Structured diff data
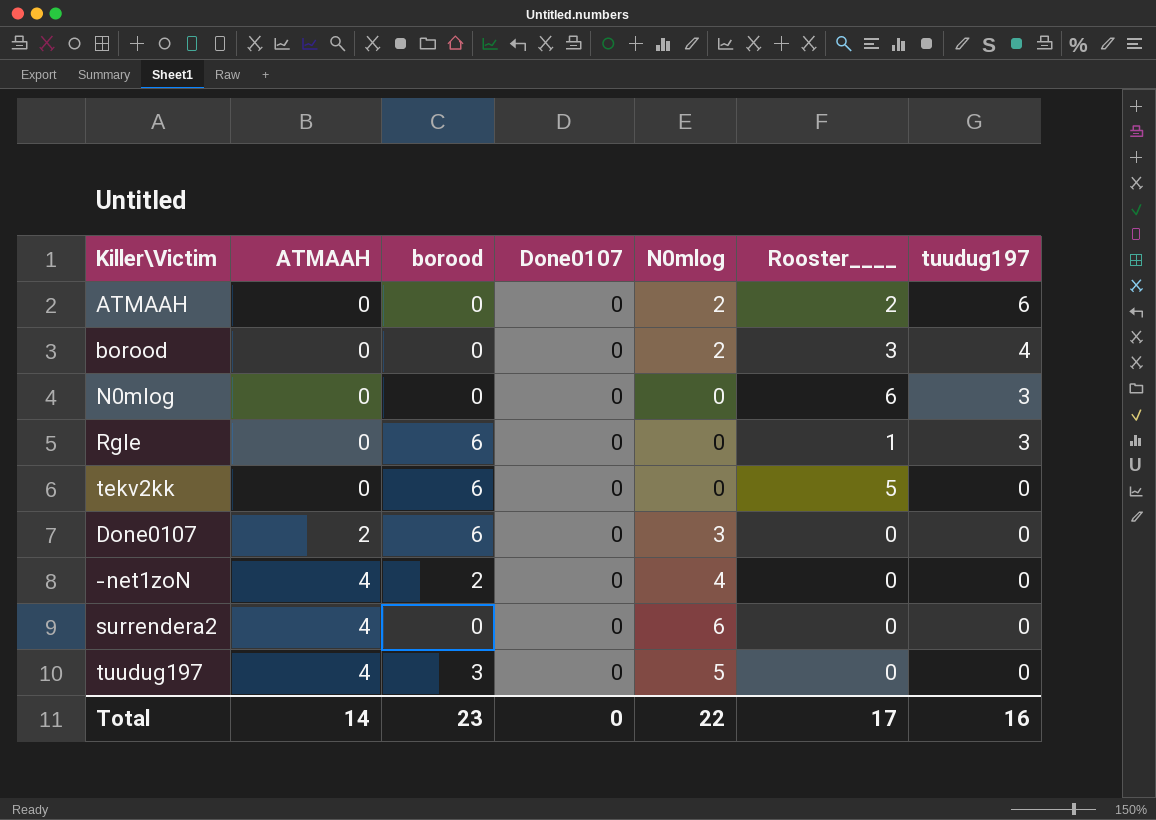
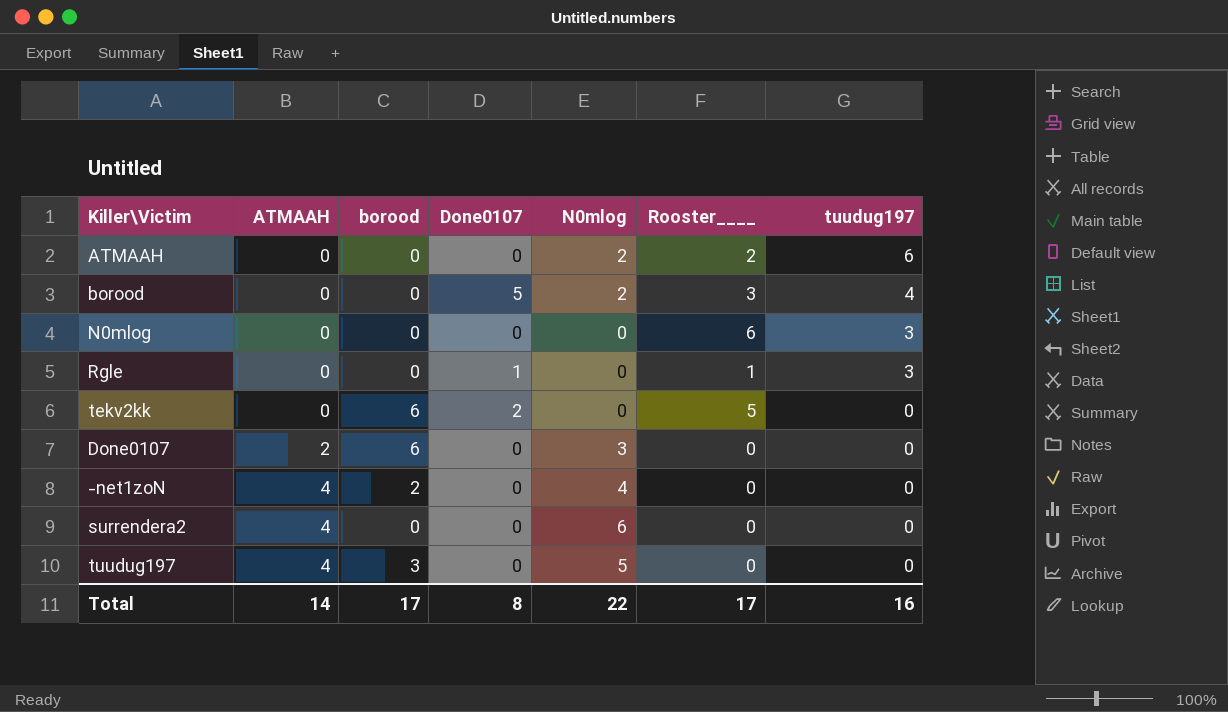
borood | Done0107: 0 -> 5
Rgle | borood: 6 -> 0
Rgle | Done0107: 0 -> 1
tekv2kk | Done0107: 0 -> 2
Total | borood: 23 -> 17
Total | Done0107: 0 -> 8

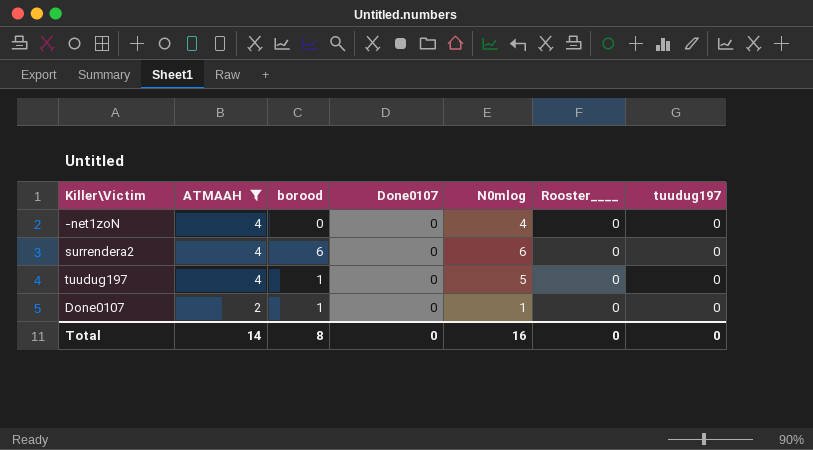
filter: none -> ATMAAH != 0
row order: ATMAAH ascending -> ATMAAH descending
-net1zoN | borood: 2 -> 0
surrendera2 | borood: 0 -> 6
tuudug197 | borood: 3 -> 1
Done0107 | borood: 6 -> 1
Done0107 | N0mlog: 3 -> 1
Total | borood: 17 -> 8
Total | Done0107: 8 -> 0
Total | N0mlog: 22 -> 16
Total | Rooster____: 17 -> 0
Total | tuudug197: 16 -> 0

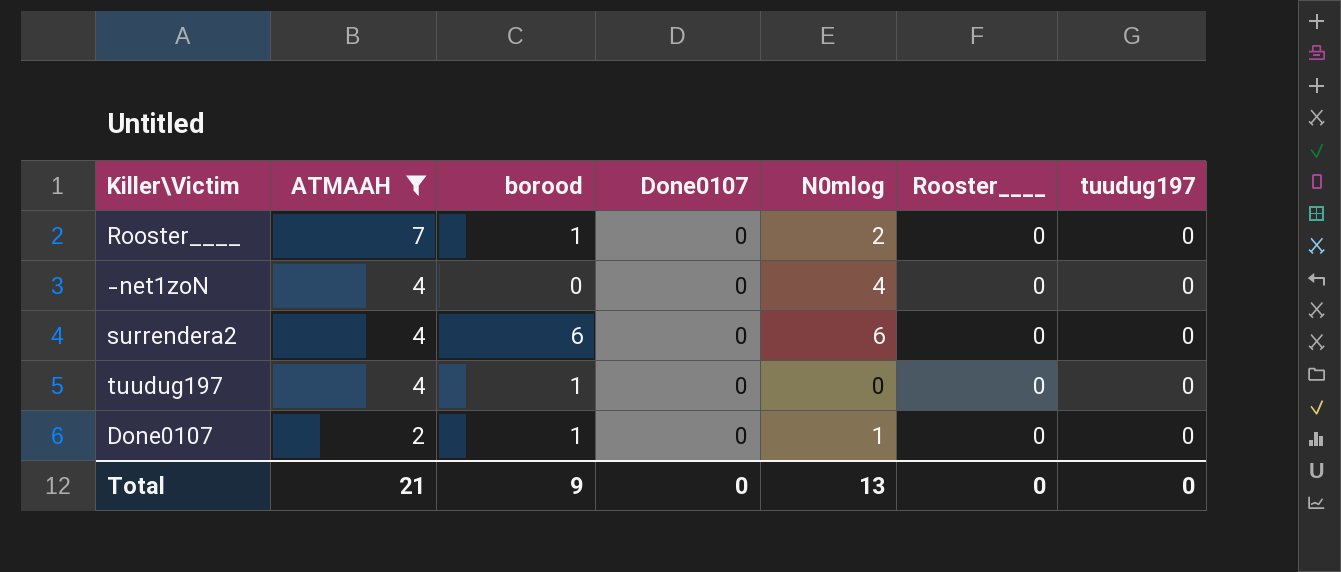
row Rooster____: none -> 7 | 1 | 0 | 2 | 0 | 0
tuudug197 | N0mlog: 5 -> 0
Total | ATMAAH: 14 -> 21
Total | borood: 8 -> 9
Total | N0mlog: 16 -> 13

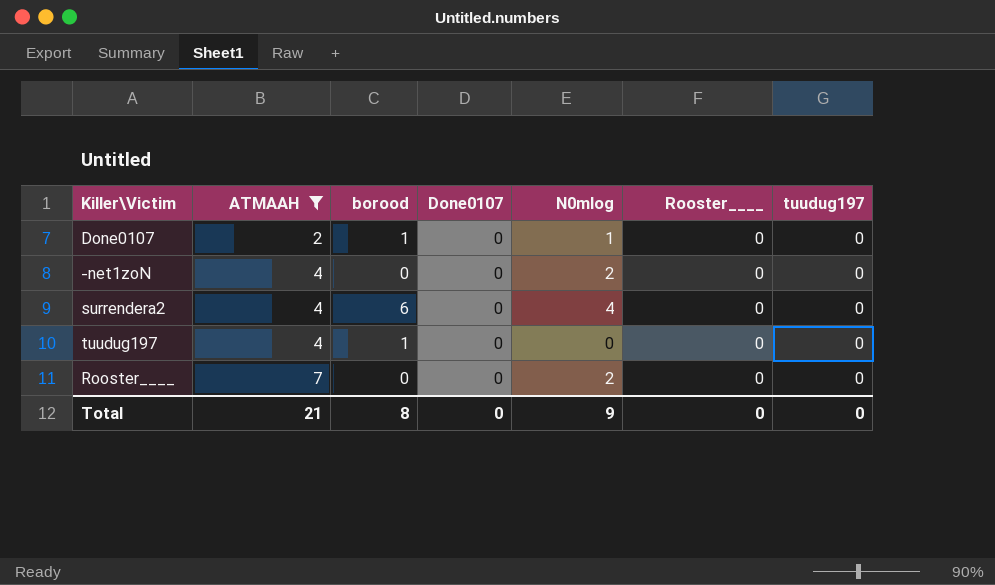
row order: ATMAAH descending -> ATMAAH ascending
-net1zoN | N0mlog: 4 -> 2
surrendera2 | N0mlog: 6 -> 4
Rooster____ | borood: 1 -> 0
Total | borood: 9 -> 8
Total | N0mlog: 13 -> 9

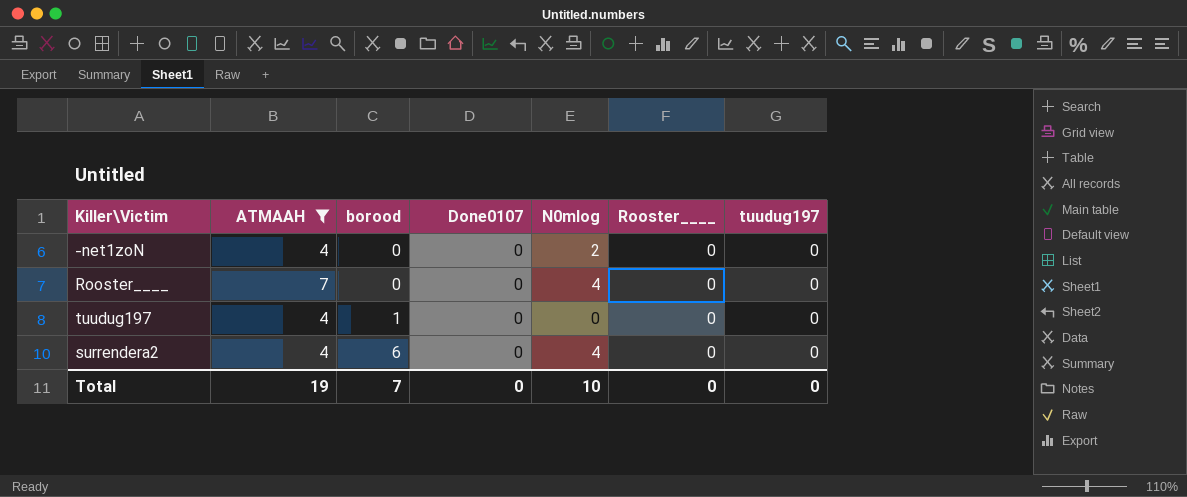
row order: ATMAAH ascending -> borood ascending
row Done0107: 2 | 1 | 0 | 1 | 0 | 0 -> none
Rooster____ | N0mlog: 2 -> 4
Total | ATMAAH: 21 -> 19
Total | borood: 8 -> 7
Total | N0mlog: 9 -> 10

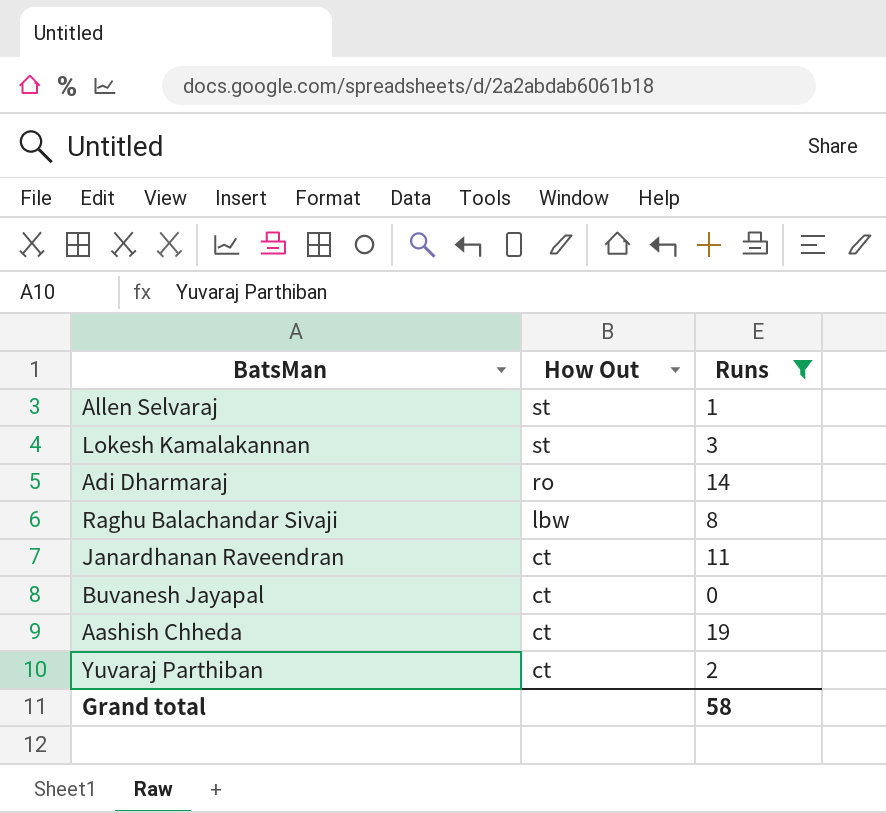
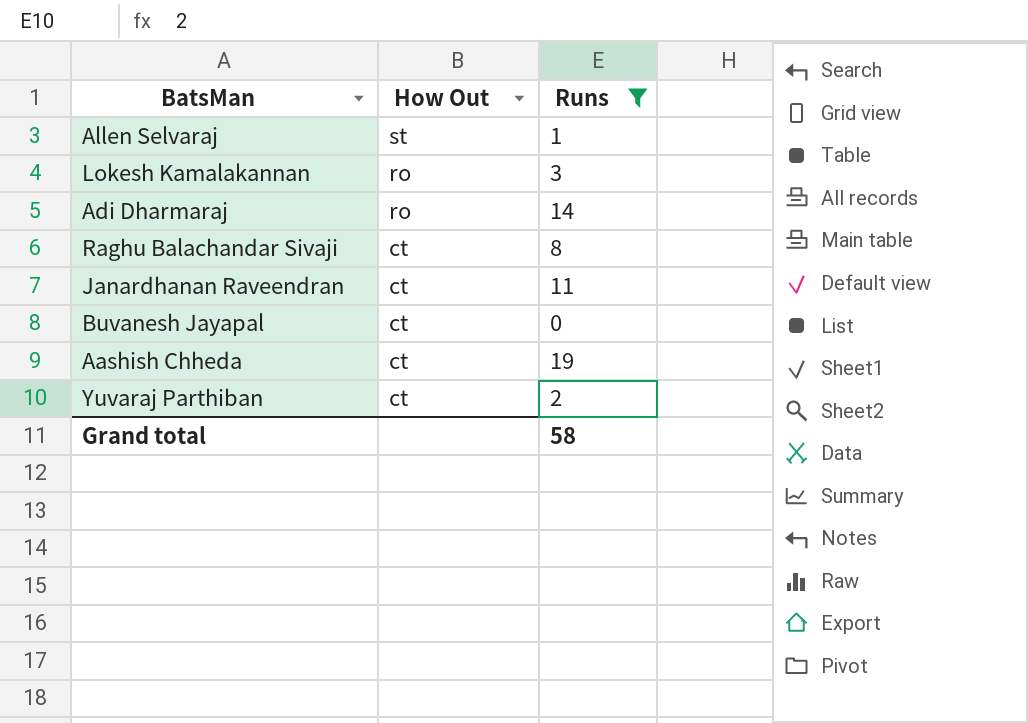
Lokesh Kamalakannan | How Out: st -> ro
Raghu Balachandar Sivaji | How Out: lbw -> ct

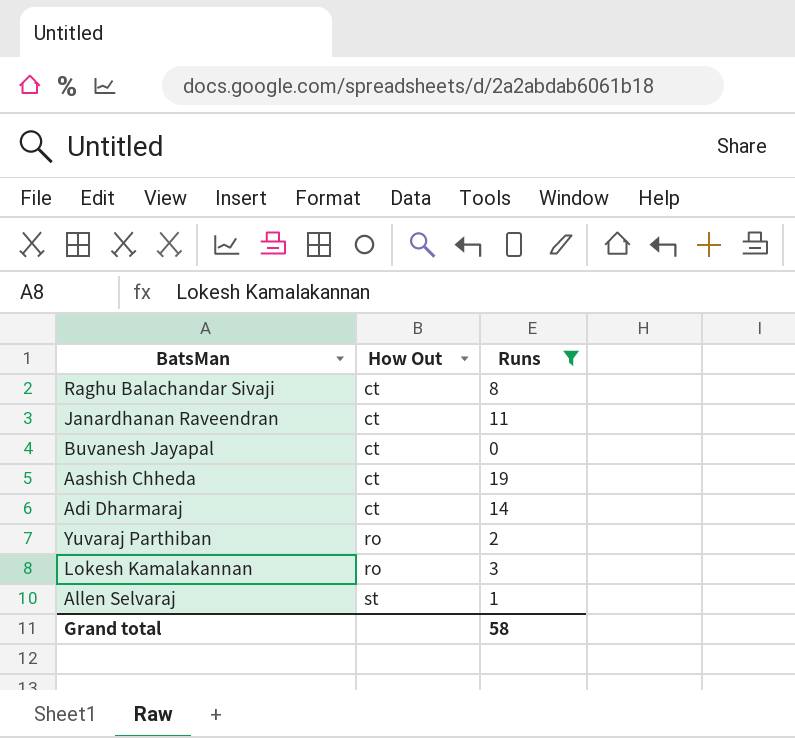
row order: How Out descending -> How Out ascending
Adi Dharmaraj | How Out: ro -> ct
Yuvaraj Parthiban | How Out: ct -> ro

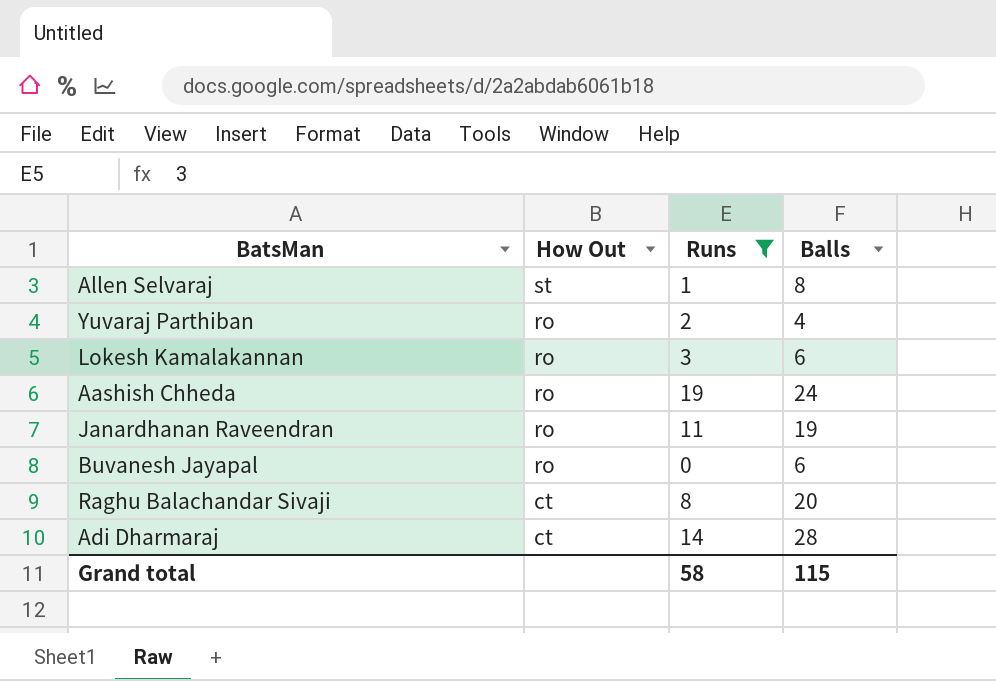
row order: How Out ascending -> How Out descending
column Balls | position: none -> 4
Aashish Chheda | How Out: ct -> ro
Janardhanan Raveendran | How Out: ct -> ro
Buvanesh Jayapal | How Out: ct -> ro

Prompt
For each entry above, write it out again exactly but leave out any picture.

Your solution
borood | Done0107: 0 -> 5
Rgle | borood: 6 -> 0
Rgle | Done0107: 0 -> 1
tekv2kk | Done0107: 0 -> 2
Total | borood: 23 -> 17
Total | Done0107: 0 -> 8

filter: none -> ATMAAH != 0
row order: ATMAAH ascending -> ATMAAH descending
-net1zoN | borood: 2 -> 0
surrendera2 | borood: 0 -> 6
tuudug197 | borood: 3 -> 1
Done0107 | borood: 6 -> 1
Done0107 | N0mlog: 3 -> 1
Total | borood: 17 -> 8
Total | Done0107: 8 -> 0
Total | N0mlog: 22 -> 16
Total | Rooster____: 17 -> 0
Total | tuudug197: 16 -> 0

row Rooster____: none -> 7 | 1 | 0 | 2 | 0 | 0
tuudug197 | N0mlog: 5 -> 0
Total | ATMAAH: 14 -> 21
Total | borood: 8 -> 9
Total | N0mlog: 16 -> 13

row order: ATMAAH descending -> ATMAAH ascending
-net1zoN | N0mlog: 4 -> 2
surrendera2 | N0mlog: 6 -> 4
Rooster____ | borood: 1 -> 0
Total | borood: 9 -> 8
Total | N0mlog: 13 -> 9

row order: ATMAAH ascending -> borood ascending
row Done0107: 2 | 1 | 0 | 1 | 0 | 0 -> none
Rooster____ | N0mlog: 2 -> 4
Total | ATMAAH: 21 -> 19
Total | borood: 8 -> 7
Total | N0mlog: 9 -> 10

Lokesh Kamalakannan | How Out: st -> ro
Raghu Balachandar Sivaji | How Out: lbw -> ct

row order: How Out descending -> How Out ascending
Adi Dharmaraj | How Out: ro -> ct
Yuvaraj Parthiban | How Out: ct -> ro

row order: How Out ascending -> How Out descending
column Balls | position: none -> 4
Aashish Chheda | How Out: ct -> ro
Janardhanan Raveendran | How Out: ct -> ro
Buvanesh Jayapal | How Out: ct -> ro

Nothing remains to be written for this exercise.